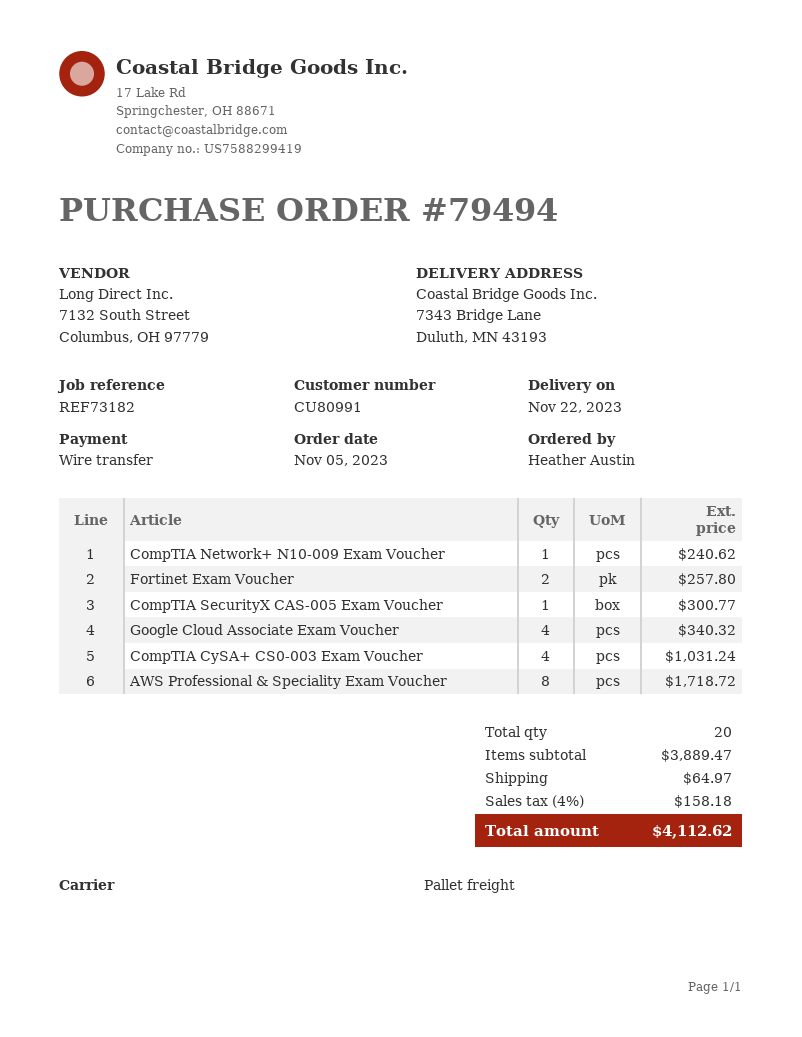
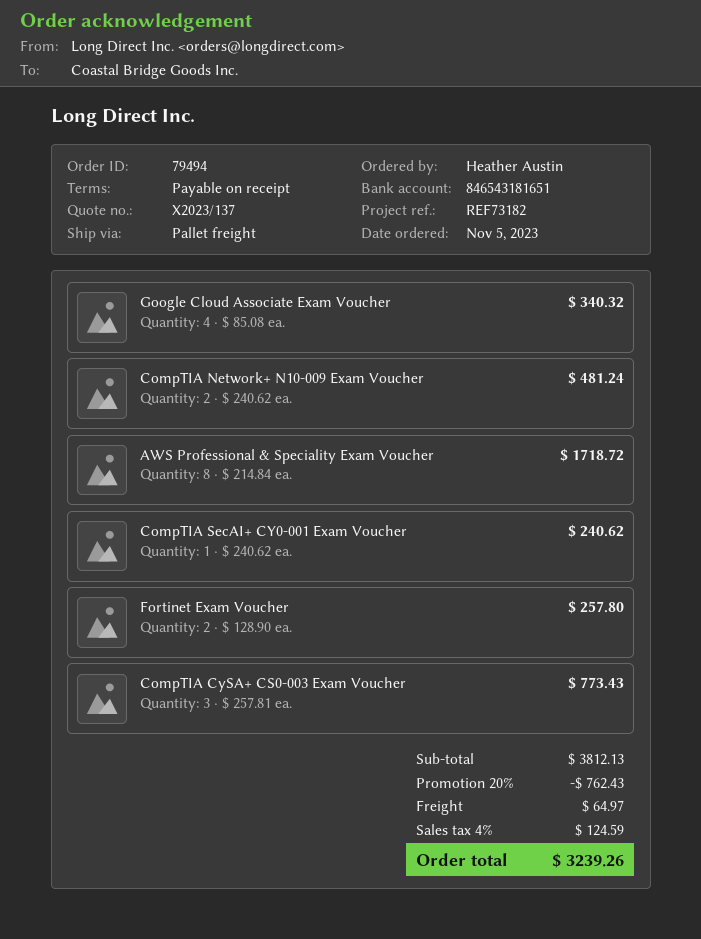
CompTIA Network+ N10-009 Exam Voucher: 1 for 240.62 -> 2 for 481.24
CompTIA SecurityX CAS-005 Exam Voucher: 1 for 300.77 -> none
CompTIA CySA+ CS0-003 Exam Voucher: 4 for 1031.24 -> 3 for 773.43
CompTIA SecAI+ CY0-001 Exam Voucher: none -> 1 for 240.62
subtotal: 3889.47 -> 3812.13
discount: none -> 20% = 762.43
tax: 4% = 158.18 -> 4% = 124.59
total: 4112.62 -> 3239.26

::::::::

→ Problem to solve: Print out every entry above without changing a word, and leave out the pictures.

→ Result of the task:
CompTIA Network+ N10-009 Exam Voucher: 1 for 240.62 -> 2 for 481.24
CompTIA SecurityX CAS-005 Exam Voucher: 1 for 300.77 -> none
CompTIA CySA+ CS0-003 Exam Voucher: 4 for 1031.24 -> 3 for 773.43
CompTIA SecAI+ CY0-001 Exam Voucher: none -> 1 for 240.62
subtotal: 3889.47 -> 3812.13
discount: none -> 20% = 762.43
tax: 4% = 158.18 -> 4% = 124.59
total: 4112.62 -> 3239.26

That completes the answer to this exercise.